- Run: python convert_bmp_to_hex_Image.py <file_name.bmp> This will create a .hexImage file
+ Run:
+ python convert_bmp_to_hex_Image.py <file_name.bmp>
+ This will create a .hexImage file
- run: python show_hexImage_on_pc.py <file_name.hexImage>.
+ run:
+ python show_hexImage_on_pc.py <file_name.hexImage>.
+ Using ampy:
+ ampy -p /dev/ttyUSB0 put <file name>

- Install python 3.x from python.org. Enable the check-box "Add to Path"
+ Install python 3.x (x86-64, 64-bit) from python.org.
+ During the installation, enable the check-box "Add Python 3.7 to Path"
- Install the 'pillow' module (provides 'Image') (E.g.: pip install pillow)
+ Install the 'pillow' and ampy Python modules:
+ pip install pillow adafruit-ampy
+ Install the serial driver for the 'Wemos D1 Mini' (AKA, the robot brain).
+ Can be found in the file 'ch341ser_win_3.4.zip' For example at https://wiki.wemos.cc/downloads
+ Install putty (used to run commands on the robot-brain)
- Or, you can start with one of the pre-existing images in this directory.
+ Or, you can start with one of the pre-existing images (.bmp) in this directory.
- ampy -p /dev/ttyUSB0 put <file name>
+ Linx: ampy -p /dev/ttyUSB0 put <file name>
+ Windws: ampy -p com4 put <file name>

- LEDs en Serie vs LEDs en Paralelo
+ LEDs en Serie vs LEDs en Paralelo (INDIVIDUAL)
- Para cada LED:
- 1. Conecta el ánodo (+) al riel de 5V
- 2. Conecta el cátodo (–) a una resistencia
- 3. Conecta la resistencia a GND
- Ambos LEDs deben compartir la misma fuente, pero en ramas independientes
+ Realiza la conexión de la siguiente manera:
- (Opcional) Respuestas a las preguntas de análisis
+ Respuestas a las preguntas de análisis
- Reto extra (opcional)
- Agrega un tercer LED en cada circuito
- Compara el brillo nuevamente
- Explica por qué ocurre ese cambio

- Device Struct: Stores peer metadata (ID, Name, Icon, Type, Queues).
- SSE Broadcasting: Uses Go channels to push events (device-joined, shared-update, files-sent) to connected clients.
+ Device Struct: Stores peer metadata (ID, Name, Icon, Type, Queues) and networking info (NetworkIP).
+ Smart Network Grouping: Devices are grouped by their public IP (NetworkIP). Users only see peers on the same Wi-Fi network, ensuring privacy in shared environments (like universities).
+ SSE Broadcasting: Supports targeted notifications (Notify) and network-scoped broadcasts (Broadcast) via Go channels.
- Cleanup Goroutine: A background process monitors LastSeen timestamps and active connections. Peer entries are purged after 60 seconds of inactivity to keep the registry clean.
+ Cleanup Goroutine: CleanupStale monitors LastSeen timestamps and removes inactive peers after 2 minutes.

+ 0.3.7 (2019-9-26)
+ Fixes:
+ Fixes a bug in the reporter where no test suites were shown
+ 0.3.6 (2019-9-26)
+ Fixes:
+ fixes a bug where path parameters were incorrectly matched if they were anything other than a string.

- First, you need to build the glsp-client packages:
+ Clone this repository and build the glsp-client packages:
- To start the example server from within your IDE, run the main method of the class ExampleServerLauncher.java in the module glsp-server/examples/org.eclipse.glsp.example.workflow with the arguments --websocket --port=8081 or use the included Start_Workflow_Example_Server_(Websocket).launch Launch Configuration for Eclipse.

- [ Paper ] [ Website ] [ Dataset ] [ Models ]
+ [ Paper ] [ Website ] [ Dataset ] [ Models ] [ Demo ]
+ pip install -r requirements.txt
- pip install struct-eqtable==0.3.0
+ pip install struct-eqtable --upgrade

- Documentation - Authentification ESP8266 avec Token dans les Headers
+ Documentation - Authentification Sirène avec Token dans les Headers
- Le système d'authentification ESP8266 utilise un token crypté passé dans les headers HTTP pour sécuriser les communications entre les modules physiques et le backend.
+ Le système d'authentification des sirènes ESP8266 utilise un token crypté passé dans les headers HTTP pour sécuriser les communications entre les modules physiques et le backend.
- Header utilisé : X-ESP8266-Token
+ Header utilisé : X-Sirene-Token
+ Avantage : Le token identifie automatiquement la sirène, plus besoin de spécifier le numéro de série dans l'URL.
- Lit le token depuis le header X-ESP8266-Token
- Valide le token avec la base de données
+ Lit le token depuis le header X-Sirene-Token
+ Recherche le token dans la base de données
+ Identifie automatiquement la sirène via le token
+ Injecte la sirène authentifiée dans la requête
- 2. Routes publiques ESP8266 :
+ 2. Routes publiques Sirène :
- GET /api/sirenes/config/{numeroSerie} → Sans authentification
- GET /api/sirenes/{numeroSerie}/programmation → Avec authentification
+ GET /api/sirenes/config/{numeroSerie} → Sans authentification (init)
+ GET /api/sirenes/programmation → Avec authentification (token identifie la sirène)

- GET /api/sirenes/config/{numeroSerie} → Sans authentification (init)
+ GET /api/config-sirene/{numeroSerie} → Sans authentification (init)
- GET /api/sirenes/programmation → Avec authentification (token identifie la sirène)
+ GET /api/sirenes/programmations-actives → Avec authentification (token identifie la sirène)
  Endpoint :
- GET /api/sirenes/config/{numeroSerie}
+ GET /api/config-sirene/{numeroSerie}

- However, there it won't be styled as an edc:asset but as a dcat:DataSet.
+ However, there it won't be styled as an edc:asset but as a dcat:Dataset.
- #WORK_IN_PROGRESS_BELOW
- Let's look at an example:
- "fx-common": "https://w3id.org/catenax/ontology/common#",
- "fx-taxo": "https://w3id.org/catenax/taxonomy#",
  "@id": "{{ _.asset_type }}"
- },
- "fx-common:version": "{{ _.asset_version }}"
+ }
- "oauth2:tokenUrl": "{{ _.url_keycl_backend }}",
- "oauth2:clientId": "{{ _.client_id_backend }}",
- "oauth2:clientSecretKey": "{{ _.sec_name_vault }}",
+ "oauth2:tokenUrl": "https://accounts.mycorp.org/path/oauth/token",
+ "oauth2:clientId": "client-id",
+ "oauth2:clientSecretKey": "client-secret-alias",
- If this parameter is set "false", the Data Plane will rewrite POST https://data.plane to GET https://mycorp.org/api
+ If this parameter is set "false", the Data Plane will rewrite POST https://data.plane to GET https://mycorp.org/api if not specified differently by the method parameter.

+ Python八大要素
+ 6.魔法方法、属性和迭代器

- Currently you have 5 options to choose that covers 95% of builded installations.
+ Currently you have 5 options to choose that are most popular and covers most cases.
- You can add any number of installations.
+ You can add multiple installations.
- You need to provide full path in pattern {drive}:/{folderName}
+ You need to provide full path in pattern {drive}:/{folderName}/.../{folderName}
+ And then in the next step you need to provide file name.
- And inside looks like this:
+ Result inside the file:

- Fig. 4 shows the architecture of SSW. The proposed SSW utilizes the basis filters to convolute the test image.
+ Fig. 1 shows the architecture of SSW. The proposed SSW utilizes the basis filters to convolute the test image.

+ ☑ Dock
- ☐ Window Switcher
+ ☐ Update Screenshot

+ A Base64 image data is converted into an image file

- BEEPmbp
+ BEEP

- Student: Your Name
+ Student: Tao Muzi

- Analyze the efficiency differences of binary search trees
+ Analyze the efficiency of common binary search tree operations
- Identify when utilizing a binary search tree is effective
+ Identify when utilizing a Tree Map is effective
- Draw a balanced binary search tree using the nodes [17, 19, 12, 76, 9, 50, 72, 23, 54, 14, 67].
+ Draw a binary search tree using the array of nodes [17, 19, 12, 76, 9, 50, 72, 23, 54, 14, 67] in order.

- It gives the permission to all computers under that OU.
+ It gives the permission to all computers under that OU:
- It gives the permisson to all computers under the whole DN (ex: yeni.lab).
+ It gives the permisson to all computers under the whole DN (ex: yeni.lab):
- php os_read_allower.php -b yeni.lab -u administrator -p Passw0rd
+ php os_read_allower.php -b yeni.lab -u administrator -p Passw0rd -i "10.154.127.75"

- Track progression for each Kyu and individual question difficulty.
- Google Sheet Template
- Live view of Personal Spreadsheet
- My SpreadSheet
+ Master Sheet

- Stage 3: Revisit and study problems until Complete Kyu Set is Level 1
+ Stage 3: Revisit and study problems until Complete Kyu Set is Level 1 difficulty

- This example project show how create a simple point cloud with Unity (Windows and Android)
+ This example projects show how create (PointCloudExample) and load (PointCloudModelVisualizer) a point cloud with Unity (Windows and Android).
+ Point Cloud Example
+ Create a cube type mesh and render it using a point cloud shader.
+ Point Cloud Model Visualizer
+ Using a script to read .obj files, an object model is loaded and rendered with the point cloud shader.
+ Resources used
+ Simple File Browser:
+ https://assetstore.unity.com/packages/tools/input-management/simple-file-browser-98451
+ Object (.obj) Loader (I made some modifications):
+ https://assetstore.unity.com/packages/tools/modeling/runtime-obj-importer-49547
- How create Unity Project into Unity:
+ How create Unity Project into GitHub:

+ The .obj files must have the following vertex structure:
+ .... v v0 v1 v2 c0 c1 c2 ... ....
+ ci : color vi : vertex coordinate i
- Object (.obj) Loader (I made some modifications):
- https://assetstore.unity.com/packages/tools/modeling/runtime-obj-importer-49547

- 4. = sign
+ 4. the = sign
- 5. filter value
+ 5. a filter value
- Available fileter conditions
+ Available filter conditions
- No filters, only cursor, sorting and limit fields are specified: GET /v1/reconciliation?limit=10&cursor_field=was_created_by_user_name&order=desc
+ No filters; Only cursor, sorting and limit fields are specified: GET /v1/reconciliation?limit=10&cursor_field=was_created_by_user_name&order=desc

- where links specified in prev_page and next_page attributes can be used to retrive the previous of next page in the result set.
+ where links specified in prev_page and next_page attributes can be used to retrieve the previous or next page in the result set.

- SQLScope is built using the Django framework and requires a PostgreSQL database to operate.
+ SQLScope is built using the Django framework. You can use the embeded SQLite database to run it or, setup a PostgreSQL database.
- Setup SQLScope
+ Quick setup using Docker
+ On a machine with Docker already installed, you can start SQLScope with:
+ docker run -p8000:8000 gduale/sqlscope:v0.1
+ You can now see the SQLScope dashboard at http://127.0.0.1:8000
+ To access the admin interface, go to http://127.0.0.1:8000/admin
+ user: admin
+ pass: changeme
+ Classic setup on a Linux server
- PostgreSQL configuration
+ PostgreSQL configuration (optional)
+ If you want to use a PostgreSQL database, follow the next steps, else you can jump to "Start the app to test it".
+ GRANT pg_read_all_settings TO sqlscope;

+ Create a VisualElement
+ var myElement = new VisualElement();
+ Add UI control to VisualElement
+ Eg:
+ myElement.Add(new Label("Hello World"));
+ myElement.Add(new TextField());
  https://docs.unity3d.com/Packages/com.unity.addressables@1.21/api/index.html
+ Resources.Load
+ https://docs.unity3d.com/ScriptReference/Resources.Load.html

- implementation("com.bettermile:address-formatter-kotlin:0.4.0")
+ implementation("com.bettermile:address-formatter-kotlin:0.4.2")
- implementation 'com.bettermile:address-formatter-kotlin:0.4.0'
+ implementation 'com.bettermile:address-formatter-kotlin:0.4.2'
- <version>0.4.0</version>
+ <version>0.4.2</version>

◆ What to produce
Copy the lines from the start of the data verbatim, stopping after the line containing "- Explica por qué ocurre ese cambio".

◆ Response to this exercise
- Run: python convert_bmp_to_hex_Image.py <file_name.bmp> This will create a .hexImage file
+ Run:
+ python convert_bmp_to_hex_Image.py <file_name.bmp>
+ This will create a .hexImage file
- run: python show_hexImage_on_pc.py <file_name.hexImage>.
+ run:
+ python show_hexImage_on_pc.py <file_name.hexImage>.
+ Using ampy:
+ ampy -p /dev/ttyUSB0 put <file name>

- Install python 3.x from python.org. Enable the check-box "Add to Path"
+ Install python 3.x (x86-64, 64-bit) from python.org.
+ During the installation, enable the check-box "Add Python 3.7 to Path"
- Install the 'pillow' module (provides 'Image') (E.g.: pip install pillow)
+ Install the 'pillow' and ampy Python modules:
+ pip install pillow adafruit-ampy
+ Install the serial driver for the 'Wemos D1 Mini' (AKA, the robot brain).
+ Can be found in the file 'ch341ser_win_3.4.zip' For example at https://wiki.wemos.cc/downloads
+ Install putty (used to run commands on the robot-brain)
- Or, you can start with one of the pre-existing images in this directory.
+ Or, you can start with one of the pre-existing images (.bmp) in this directory.
- ampy -p /dev/ttyUSB0 put <file name>
+ Linx: ampy -p /dev/ttyUSB0 put <file name>
+ Windws: ampy -p com4 put <file name>

- LEDs en Serie vs LEDs en Paralelo
+ LEDs en Serie vs LEDs en Paralelo (INDIVIDUAL)
- Para cada LED:
- 1. Conecta el ánodo (+) al riel de 5V
- 2. Conecta el cátodo (–) a una resistencia
- 3. Conecta la resistencia a GND
- Ambos LEDs deben compartir la misma fuente, pero en ramas independientes
+ Realiza la conexión de la siguiente manera:
- (Opcional) Respuestas a las preguntas de análisis
+ Respuestas a las preguntas de análisis
- Reto extra (opcional)
- Agrega un tercer LED en cada circuito
- Compara el brillo nuevamente
- Explica por qué ocurre ese cambio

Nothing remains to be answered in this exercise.